Guardian readers contacted the paper this week after noticing that trees at the back of the site on Brook Street had been cleared, and believed they had preservation orders attached to them.
But an Aldi spokesman told the Guardian it had permission to cut the trees down.
“We were granted planning permission by Cheshire East council for the site in Knutsford following an extensive approval process,” he said.
“This involved a lot of public consultation and engagement, where it was encouraging to hear such positive support for the opening of a new Aldi store.
“Planning permission included the removal of a number of trees, including a large sycamore tree.
“The council notified local residents about the proposed developments, and we have acted within the confines of what has been permitted on site.
“We are keen to keep engaging with residents and welcome their feedback as we look forward to opening our new Knutsford store in early summer 2013.”
A Cheshire East Council spokesman said: “Although a tree preservation order was served on land that is now the Aldi development in Knutsford, it was a precautionary measure, and the order was not confirmed. This means it is no longer in force.
“All planning permissions which have been granted for this development include a condition that requires a landscaping scheme and some of the trees on the site to be retained.
“At this stage we have no reason to believe this condition will not be adhered to, and will consider whether any action is necessary should the situation on site change.”
Aldi escaped a huge fine earlier this year after admitting to demolishing a row of 300-year-old cottages on the site.

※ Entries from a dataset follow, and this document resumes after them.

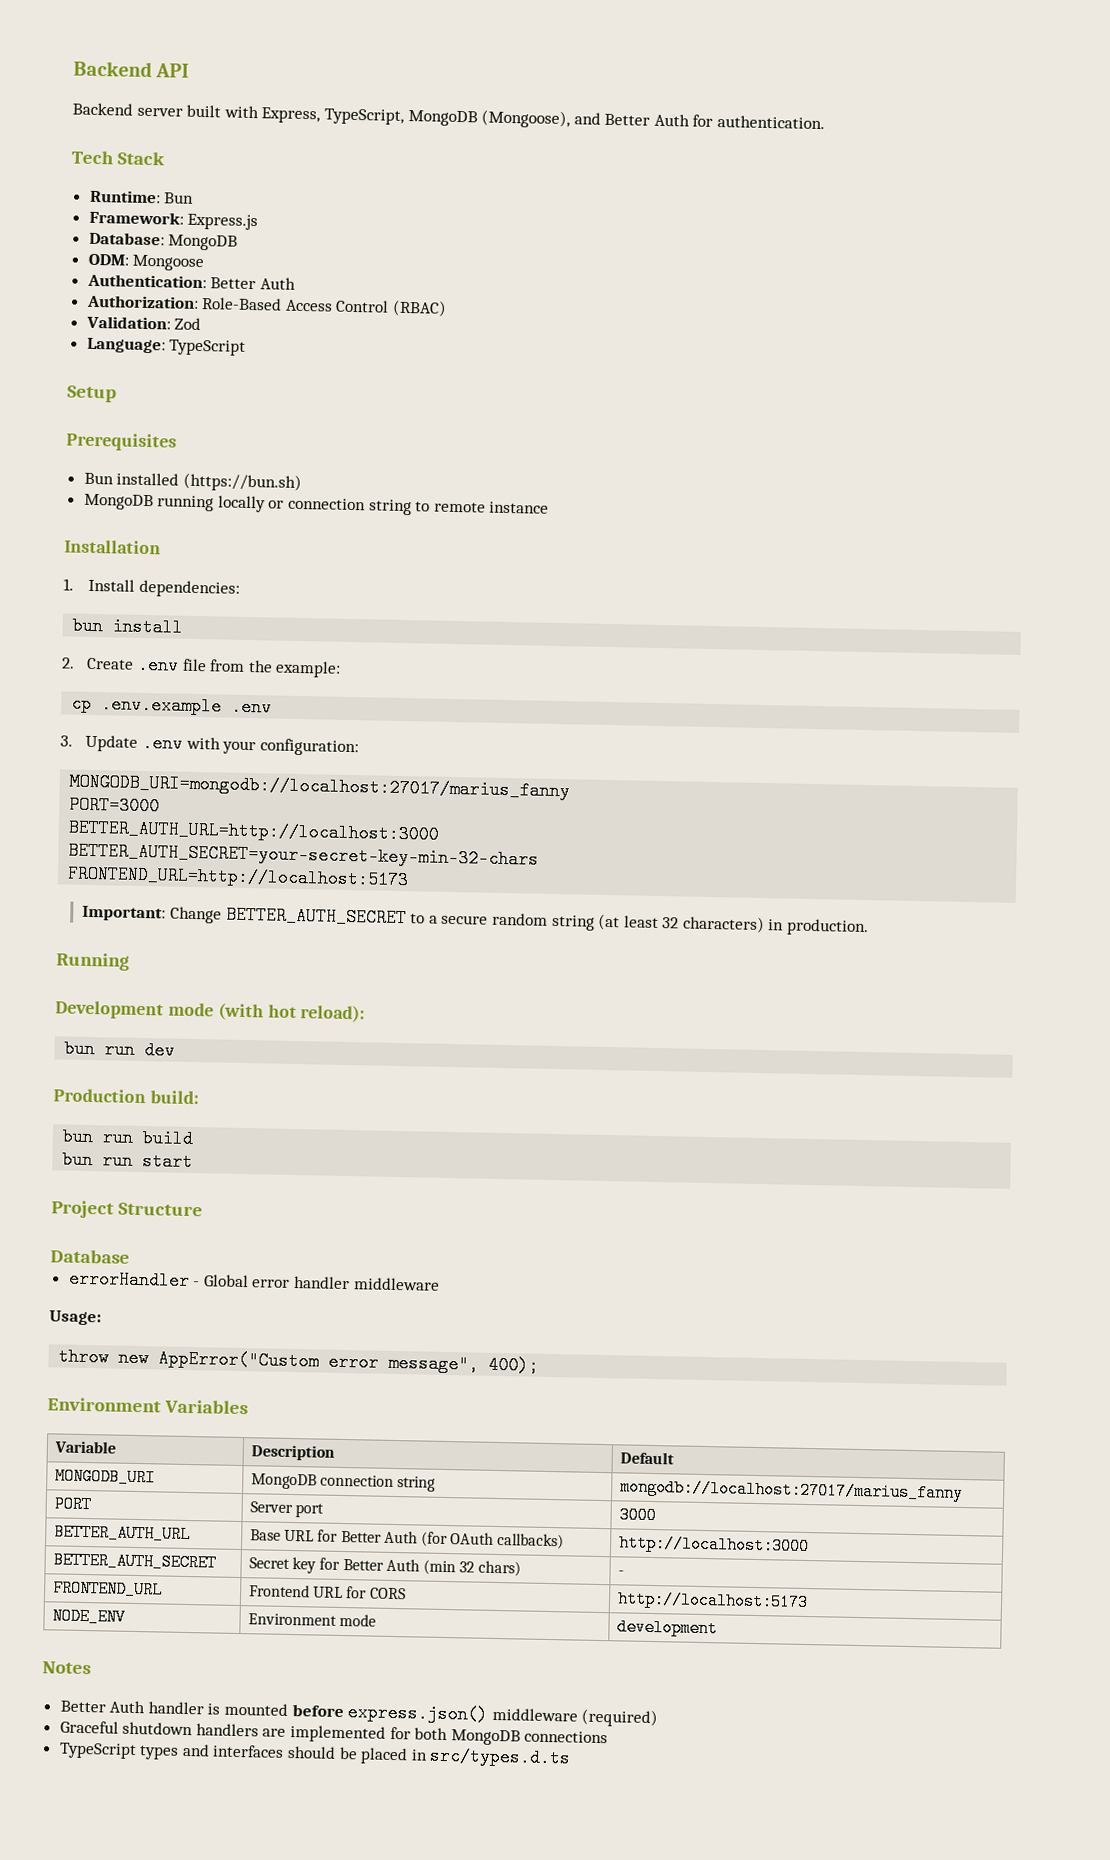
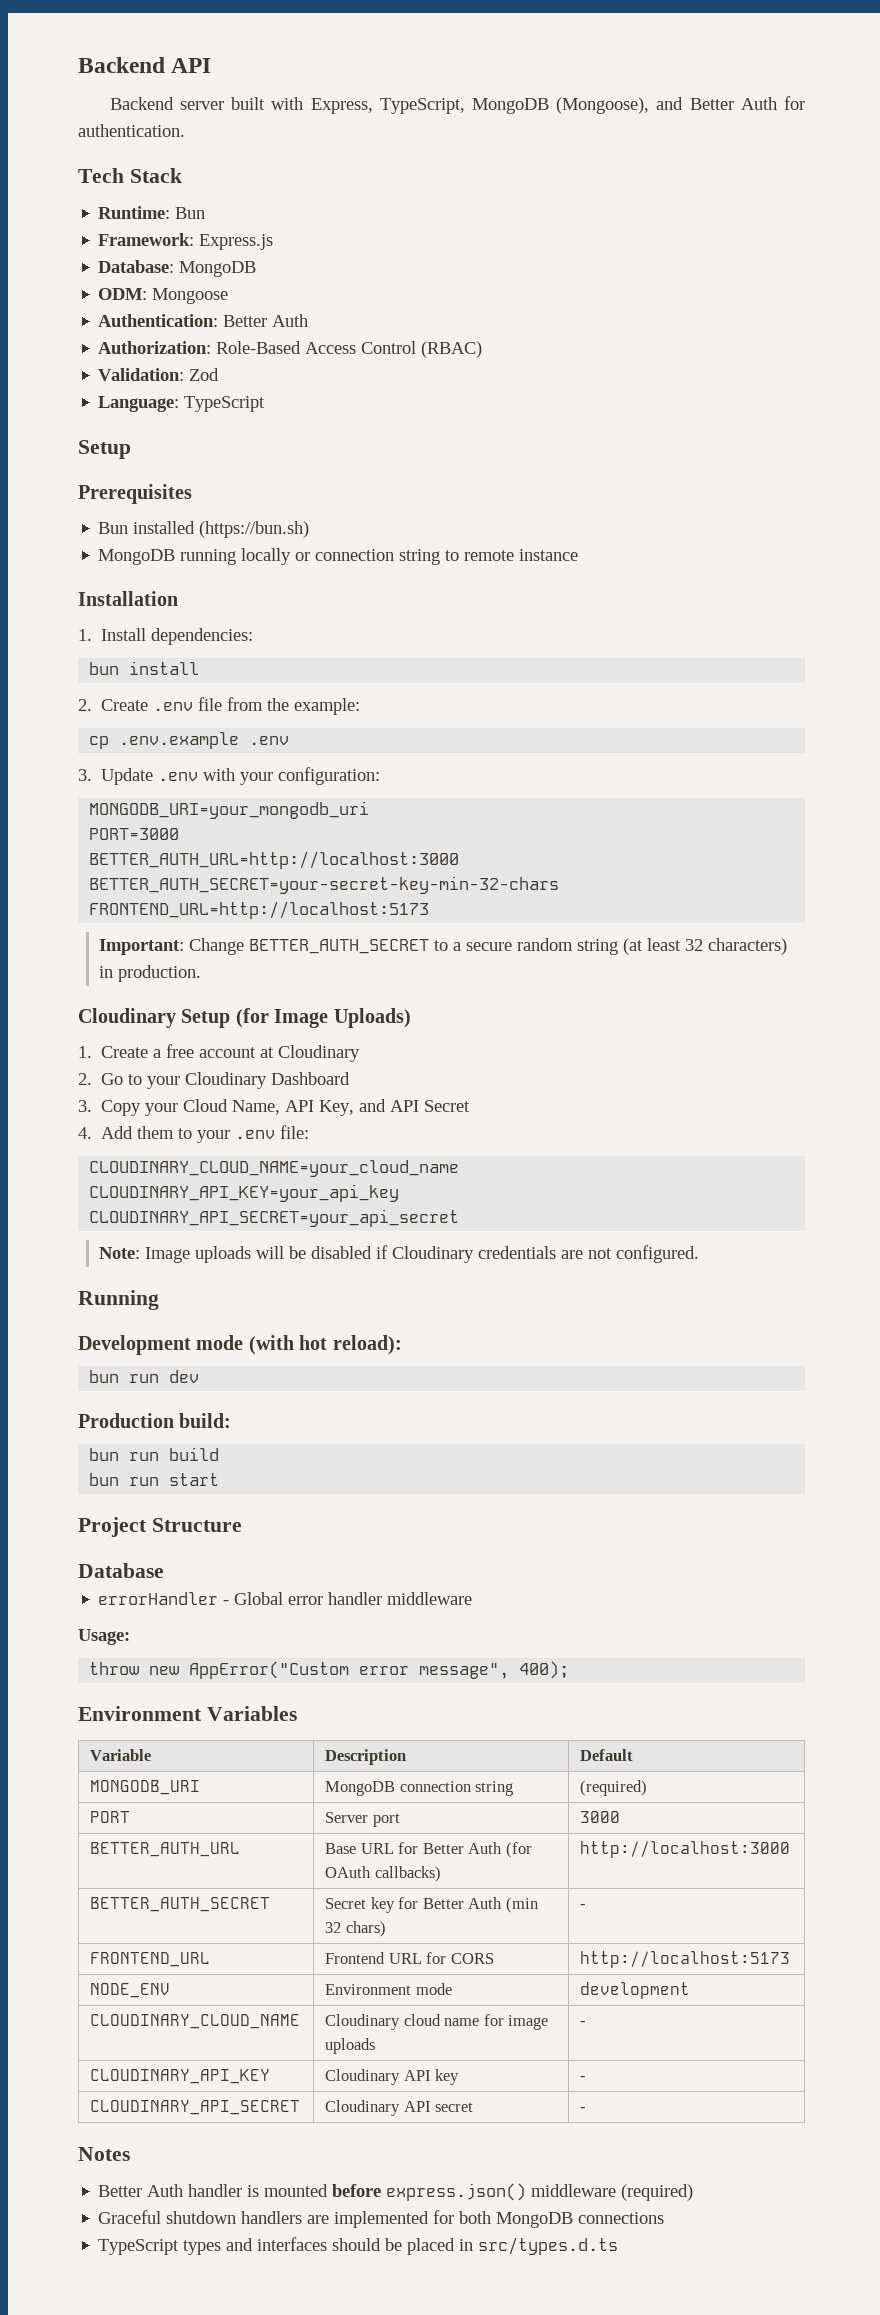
- MONGODB_URI=mongodb://localhost:27017/marius_fanny
+ MONGODB_URI=your_mongodb_uri
+ Cloudinary Setup (for Image Uploads)
+ 1. Create a free account at Cloudinary
+ 2. Go to your Cloudinary Dashboard
+ 3. Copy your Cloud Name, API Key, and API Secret
+ 4. Add them to your .env file:
+ CLOUDINARY_CLOUD_NAME=your_cloud_name
+ CLOUDINARY_API_KEY=your_api_key
+ CLOUDINARY_API_SECRET=your_api_secret
+ Note: Image uploads will be disabled if Cloudinary credentials are not configured.
- MONGODB_URI | MongoDB connection string | mongodb://localhost:27017/marius_fanny
+ MONGODB_URI | MongoDB connection string | (required)
+ CLOUDINARY_CLOUD_NAME | Cloudinary cloud name for image uploads | -
+ CLOUDINARY_API_KEY | Cloudinary API key | -
+ CLOUDINARY_API_SECRET | Cloudinary API secret | -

The cottages – named Caesars Place – were behind the Brook Street site being developed by the firm, and dated from the 18th century.
They were put on a watch list of historical Knutsford buildings in September 2009.
However in July 2010 developers working on behalf of the firm demolished the buildings despite not having permission to do so.
The authority decided in July that it would not take action as council funds could be ‘better spent’.